In Table 5, the proposed design of the reversible gate used as a half adder is compared with the conventional logical implementation of the half adder [32, 33]. Though, conventional logic requires less number of cells and area, by the virtue, design based on reversible logic dissipates less energy. Further, in Table 6, the half adder-subtractor proposed in the paper is compared with a half-adder subtractor based on the reversible logic presented in [27]. Quantum cost is calculated as the product of area and latency (clock delay) [34]. Cell count and energy dissipation are found to be less in the proposed design. As discussed in Sect. 5.2, two layouts of a 2-bit multiplier are implemented using two different structures of the XOR gate; the analysed features of both layouts are compared with a design presented in [33]. The analysis is tabulated in Table 7, where we find the design II with better optimized parameters.

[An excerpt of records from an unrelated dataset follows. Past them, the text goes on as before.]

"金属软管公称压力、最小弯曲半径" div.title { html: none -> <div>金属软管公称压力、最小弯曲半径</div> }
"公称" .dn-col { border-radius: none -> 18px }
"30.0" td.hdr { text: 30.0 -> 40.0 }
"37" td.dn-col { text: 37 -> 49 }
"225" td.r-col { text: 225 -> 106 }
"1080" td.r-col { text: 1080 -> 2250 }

Table 5 Half adder comparison between [32] and proposed design in QCA
Table 6 Half adder-subtractor comparison between [27] and proposed design in QCA
Table 7 2-bit multiplier comparison between [33] and proposed designs in QCA

The design I of the 2-bit multiplier was also implemented on Xilinx ISE and the analysis and comparison with the designs in [20] are tabulated in the Table 8.

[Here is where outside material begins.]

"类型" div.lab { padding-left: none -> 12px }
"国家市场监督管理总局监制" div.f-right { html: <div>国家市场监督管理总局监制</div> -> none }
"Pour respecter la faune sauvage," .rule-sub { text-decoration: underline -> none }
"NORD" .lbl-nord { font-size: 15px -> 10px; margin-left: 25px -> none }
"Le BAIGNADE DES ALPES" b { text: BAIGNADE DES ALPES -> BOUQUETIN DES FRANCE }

Table 8 2-bit multiplier comparison between designs [20] and the proposed design

6.1 Implementing the design on kintex7 (KC705)

The general block diagram presented in Sect. 5.3 for the n-bit multiplier architecture is implemented on Kintex-7, the design utility and delay are compared with the multiplier-less squaring architectures in [13] and [14]. Delay and the number of LUTs used are compared in Tables 9 and 10, respectively.

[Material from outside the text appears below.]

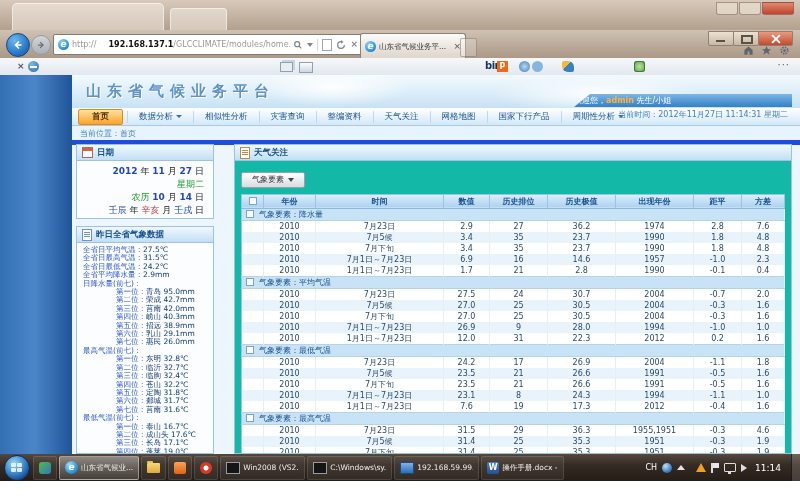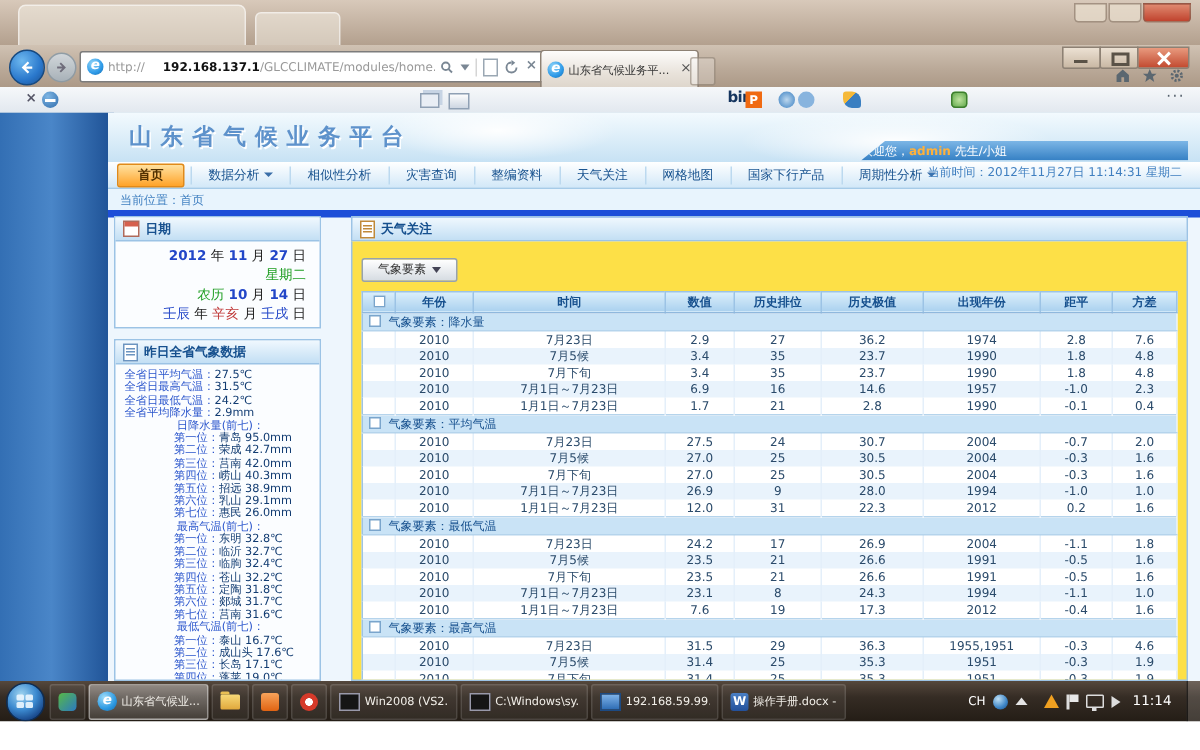"气象要素" .main-body { background: #fde047 -> #14b8a6 }
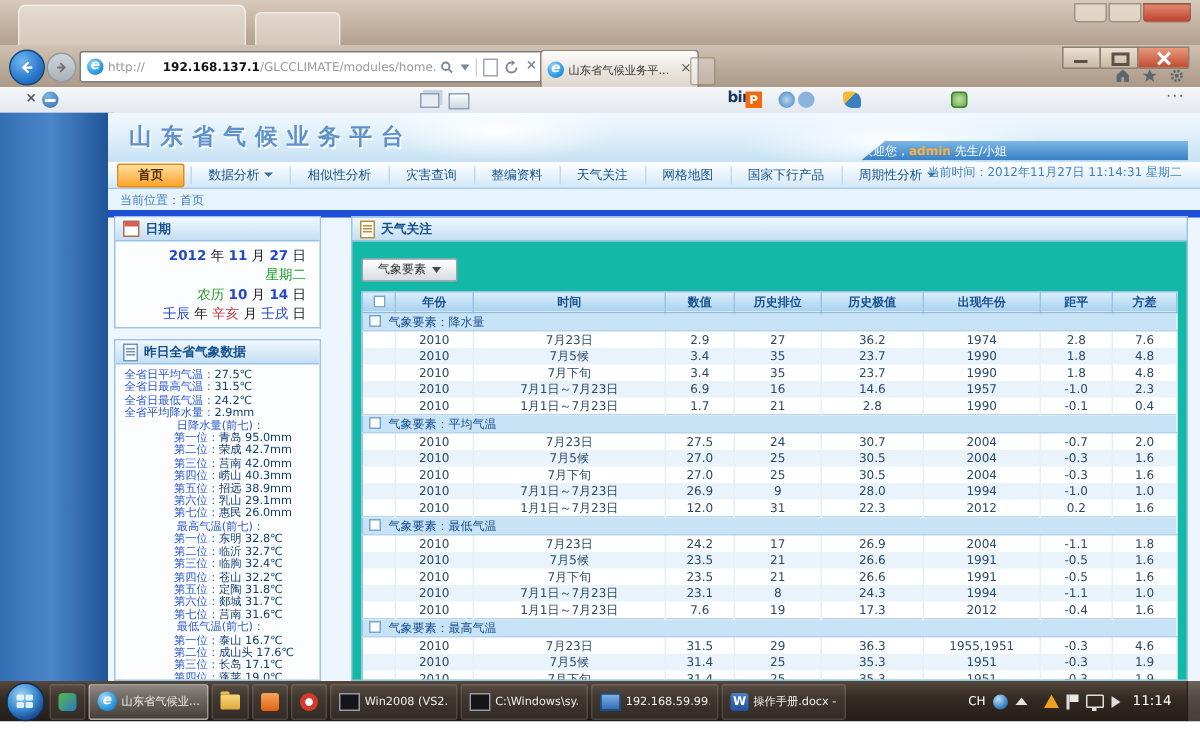"日降水量(前七)：" .sec-title { text-align: center -> none }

Table 9 Delay comparison between squaring architecture designs in [13, 14] and the proposed design implemented on Kintex-7 (KC705)
Table 10 Comparison of device utilization between squaring architectures designs in [13, 14] and the proposed design implemented on Kintex7 (KC705)

It is observed that the proposed architecture produces more delay for lower bits, but with an increase in the bit value, the delay reduces and the area is also optimized.

7 Conclusion

The novel 3 × 3 reversible gate presented in the paper is compared with the existing basic reversible gates. It has been modified to work as a half-adder and half adder-subtractor. The proposed designs are implemented with two different XOR structures in the QCA layout. Designs realised with the latter structure are more optimised. The presented designs are comparable and better than some existing designs, as found in the result and discussion sections. Design II of the 2 × 2 multiplier was optimised for the cell count and area, and hence the energy dissipation, over Design I. According to this study, clock zone-based crossover can reduce the complexity and improve the performance of the design. Further, a general 2n bit multiplier architecture is presented exhibiting a simple 2 step optimised design. It is compared with a squaring architecture; as the value of bit n increased, the performance metrics improved.